:: Provided entries

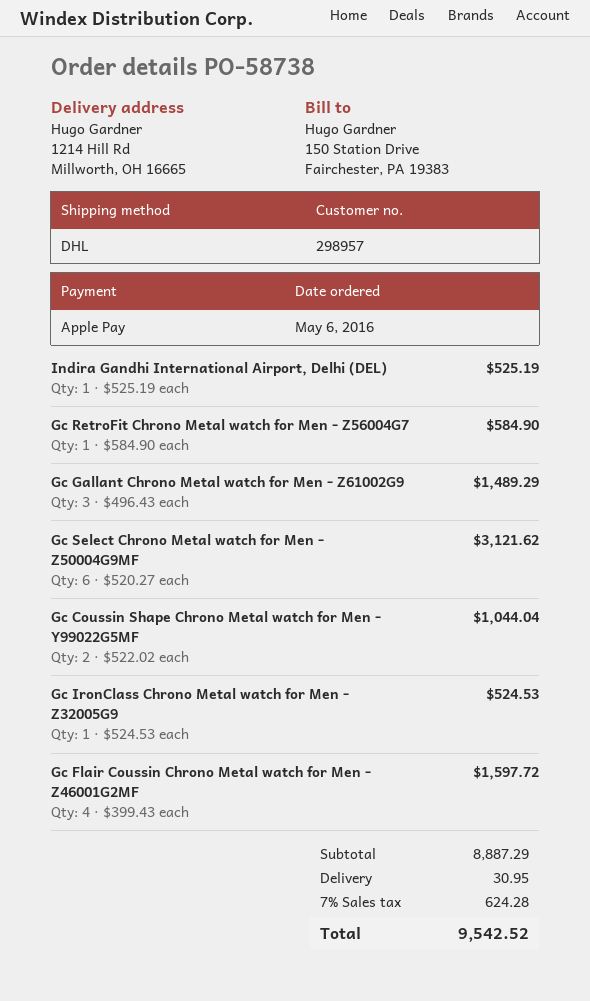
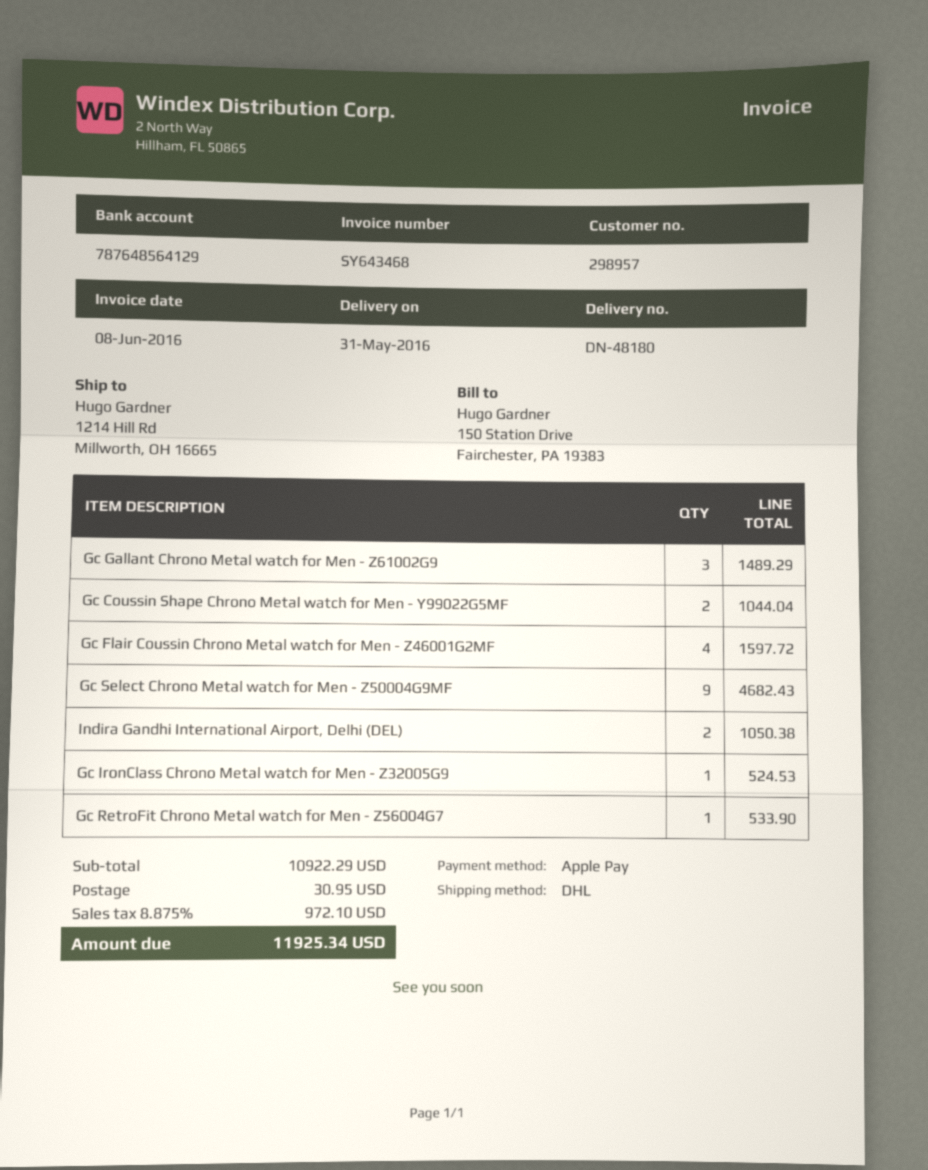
Indira Gandhi International Airport, Delhi (DEL): 1 for 525.19 -> 2 for 1050.38
Gc RetroFit Chrono Metal watch for Men - Z56004G7: 1 for 584.90 -> 1 for 533.90
Gc Select Chrono Metal watch for Men - Z50004G9MF: 6 for 3121.62 -> 9 for 4682.43
subtotal: 8887.29 -> 10922.29
tax: 7% = 624.28 -> 8.875% = 972.10
total: 9542.52 -> 11925.34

::::

• Assignment: Could you output every entry exactly as written, skipping the pictures?

• Problem solution:
Indira Gandhi International Airport, Delhi (DEL): 1 for 525.19 -> 2 for 1050.38
Gc RetroFit Chrono Metal watch for Men - Z56004G7: 1 for 584.90 -> 1 for 533.90
Gc Select Chrono Metal watch for Men - Z50004G9MF: 6 for 3121.62 -> 9 for 4682.43
subtotal: 8887.29 -> 10922.29
tax: 7% = 624.28 -> 8.875% = 972.10
total: 9542.52 -> 11925.34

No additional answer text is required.